The fact that I’ve run this newsletter with more or less the same format since I started it seven and a half years ago means that I’m significantly ahead of many cable networks, which change and evolve so quickly that it’s surprising that they even find an audience.
Broadcast networks seem like they should be a little more immune to the whims of cable television, because of the complexities of licensing and timing, but I think the fact that networks like HSN and MTV2 sort of lingered around the fringes of over-the-air television for so many decades suggests that perhaps this is not the case, and corporatism will rear its ugly head no matter the setting.
But on the other hand, companies like Viacom show that there is a real danger to formula, especially when that formula is intentionally designed to limit risk-taking.
I’ve always kind of wondered, why is it that companies are willing to invest in original programming on cable, but never with local broadcasters, outside of, like, news? And I think that the answer appears to lie with USA Broadcasting’s attempt to reinvent the model for the U.S. market, perhaps with a little bit of The Box.

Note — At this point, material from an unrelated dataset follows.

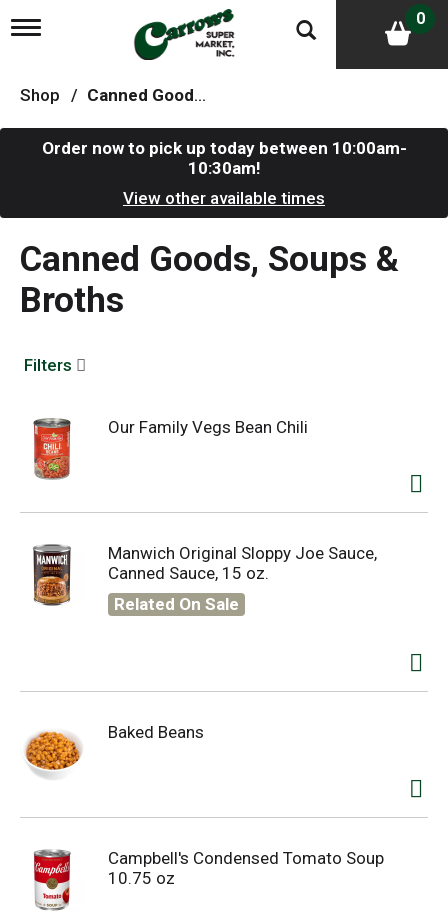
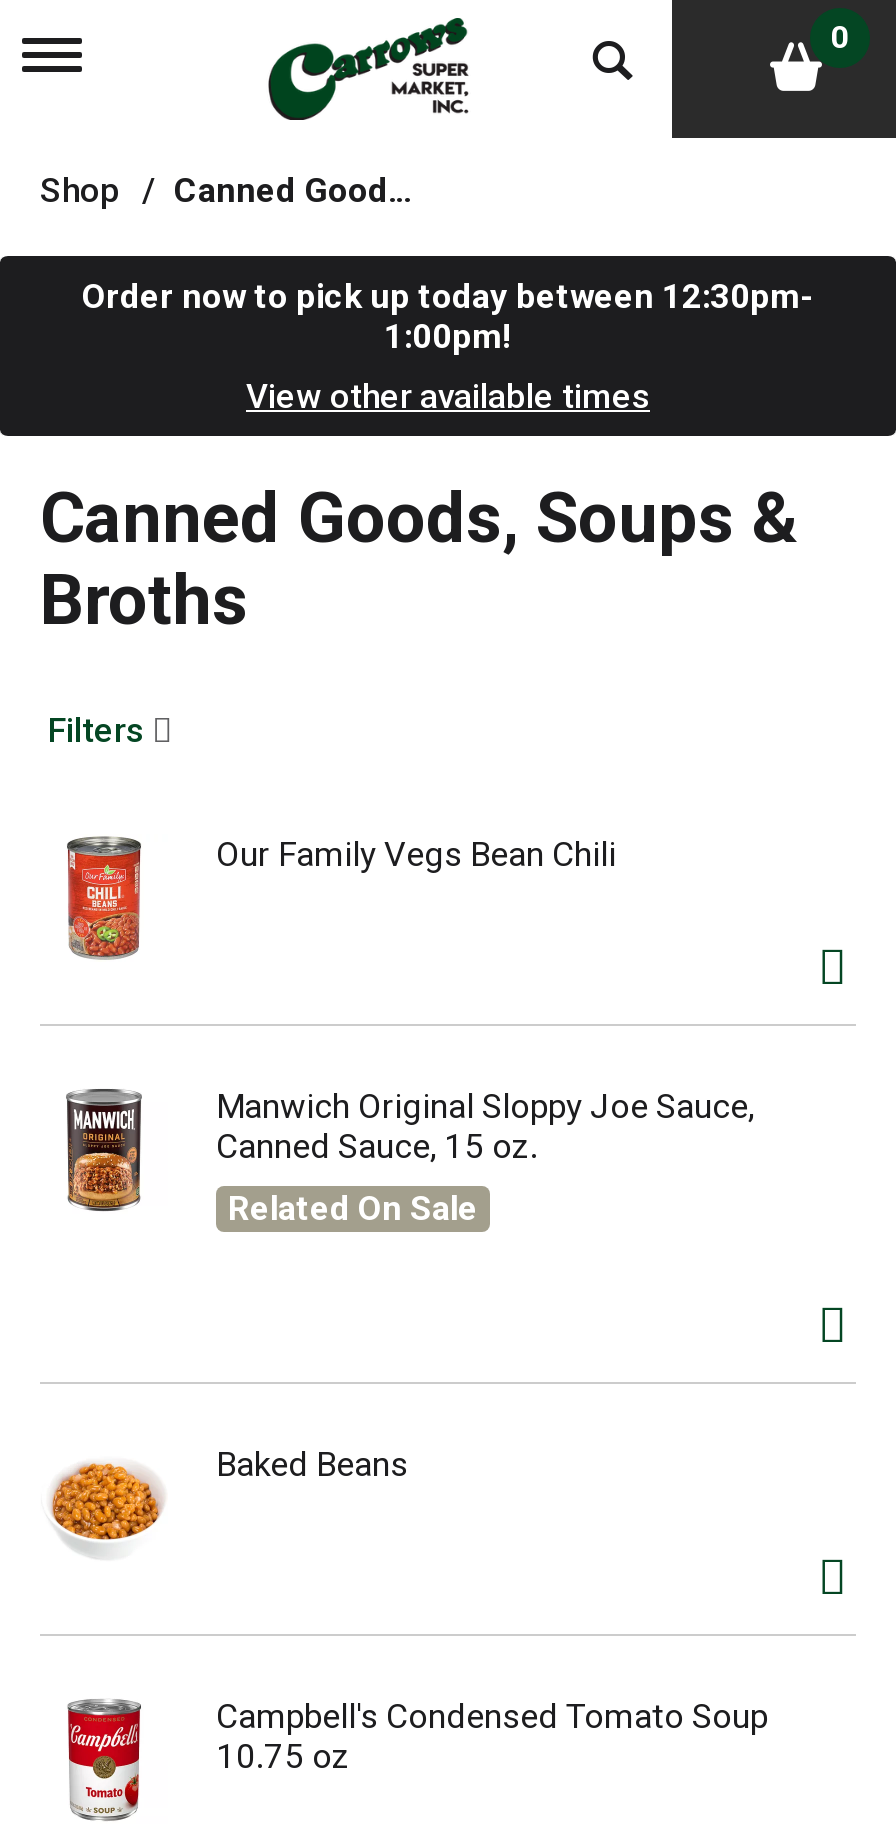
[42,138,406,178] Order now to pick up today between 10:00am- | 10:30am! -> [82,276,814,356] Order now to pick up today between 12:30pm- | 1:00pm!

Television benefits from economies of scale, and the larger your potential audience is, the more diverse your audience can be. But in the case of CityVision, there was an attempt to program locally or even hyperlocally and it didn’t work, and ultimately led Diller to step out of the traditional entertainment space entirely.
I think The Box’s approach—a national network with some intentional local flavor mixed in in the way the programs were managed—was and is really smart (which explains why the brand lives on outside the U.S., albeit without the interactive features). But the era of interactive bets like this feels past as well. After all, the internet made it foolproof to receive these features without dialing a 1-900 number.
Maybe there is a world where something like CityVision could live once again. But that requires a lot more neck-sticking—and a lot less meddling from companies like Viacom—than you get from modern broadcast.
In a world where you actually have to stick antennas in the ground, you don’t want to be taking bets, UHF-style, unless you can directly monetize it.
Yep, “directly monetize it.” You know, like a home shopping network.